A/N Just a little something I started writing in the cafeteria at McGill. It’s part autobiography, part pure fiction, as all good works are. LoL. Let me know what you think.


What innocents we were! We were secretly thrilled by our own audacity, our perceived precocity. We were so tragically jaded, it seemed, for ones so young. It made us arrogant. Not for us, the pink lipstick, the baggy jeans, the puppy love, no, we were beyond that. We were no longer children, at fifteen, not even mere adolescents. We knew things, you see. We were wise beyond our years. We had naught but disdain for the trappings of youth, the silly trinkets that filled the girls’ purses, cluttered the boys’ shelves. They were tokens in a game which we were too mature to play. We did not play. What did we do? We wrote. We composed poems, odes in honour of our disillusionment, elegies commemorating the instances of cruel irony that shaped our lives. The world was a bleak place, and what better way to capture the despair, we thought, than in beautifully elegant verse?

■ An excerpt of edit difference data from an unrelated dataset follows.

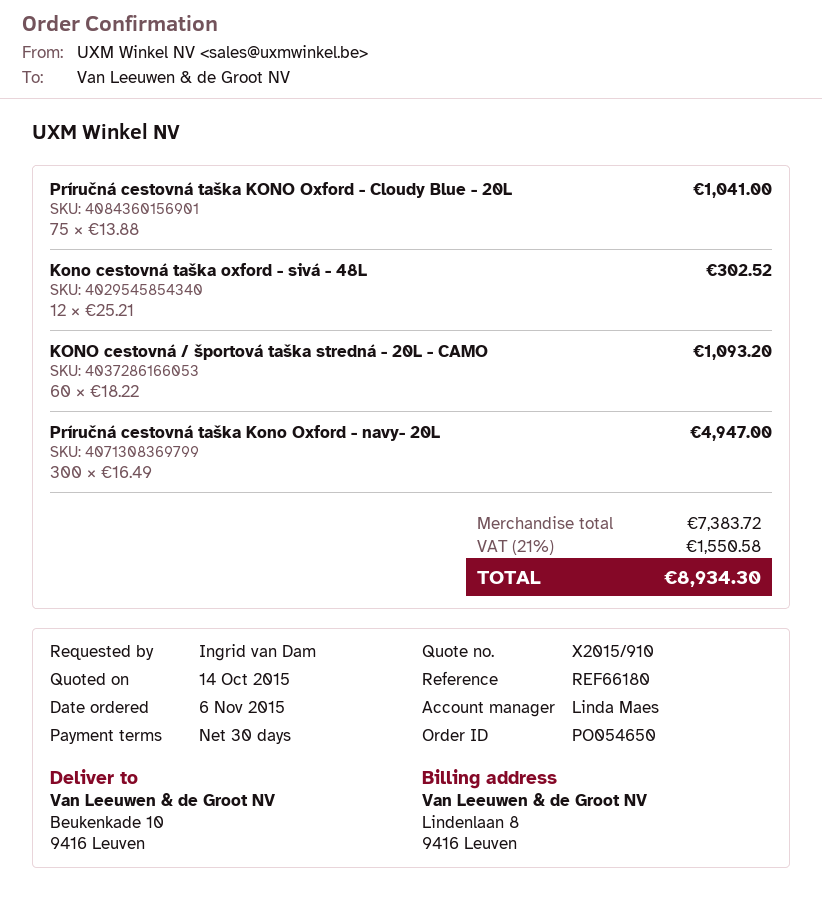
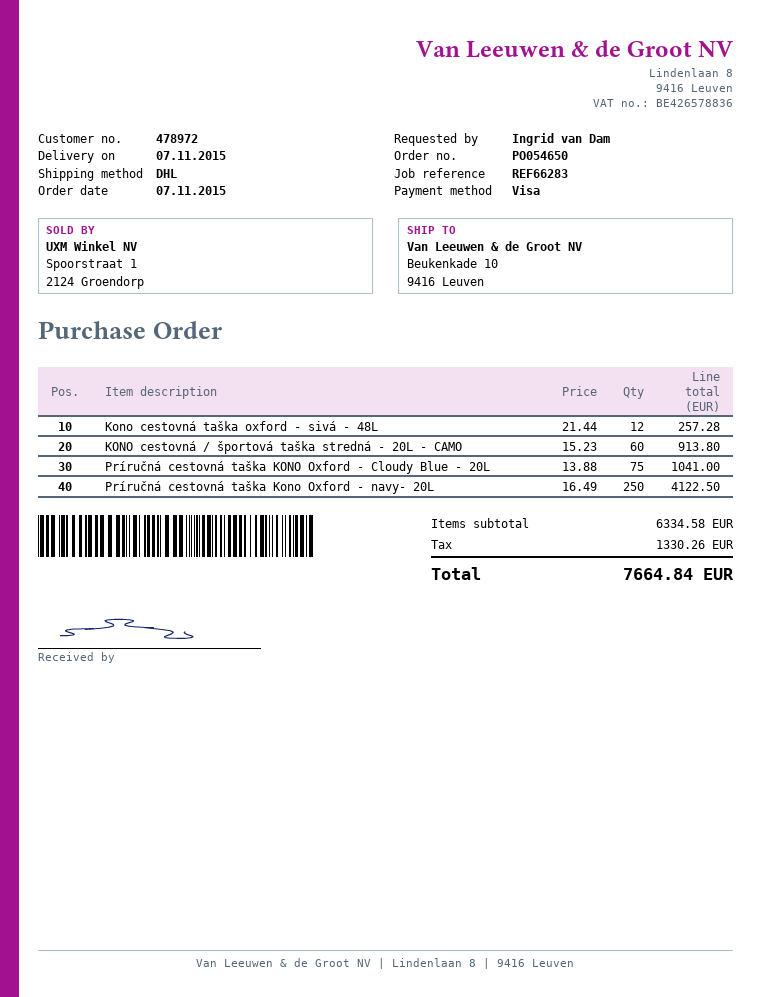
order date: 2015-11-06 -> 2015-11-07
reference: REF66180 -> REF66283
Kono cestovná taška oxford - sivá - 48L: 12 x 25.21 = 302.52 -> 12 x 21.44 = 257.28
KONO cestovná / športová taška stredná - 20L - CAMO: 60 x 18.22 = 1093.20 -> 60 x 15.23 = 913.80
Príručná cestovná taška Kono Oxford - navy- 20L: 300 x 16.49 = 4947.00 -> 250 x 16.49 = 4122.50
subtotal: 7383.72 -> 6334.58
tax: 1550.58 -> 1330.26
total: 8934.30 -> 7664.84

But what did we know then of poetry? And what did we know then of cynicism?

---

We met in high school. Overachievers that we had always been, we were enrolled in a small, very academically-driven private school in the south-western part of Quebec. It was a Catholic school, a former seminary, complete with a small chapel, an in-house relic of a priest, and a dormitory for boys only. The rampant religiosity managed, eventually, to turn some of us against itself.

We were all, for the most part, somewhere near the top of the class. It can be said without pretension now that we were intelligent, more so than the average. We prided ourselves on this, and it drew us together as surely as anything else.

No, we were not average. We were outside the mainstream, and not, at first, by any conscious effort on our part. While we recognized that “normal” was relative, we were not like the others. The question of nature versus nurture became important – were we simply raised differently, or were we born different?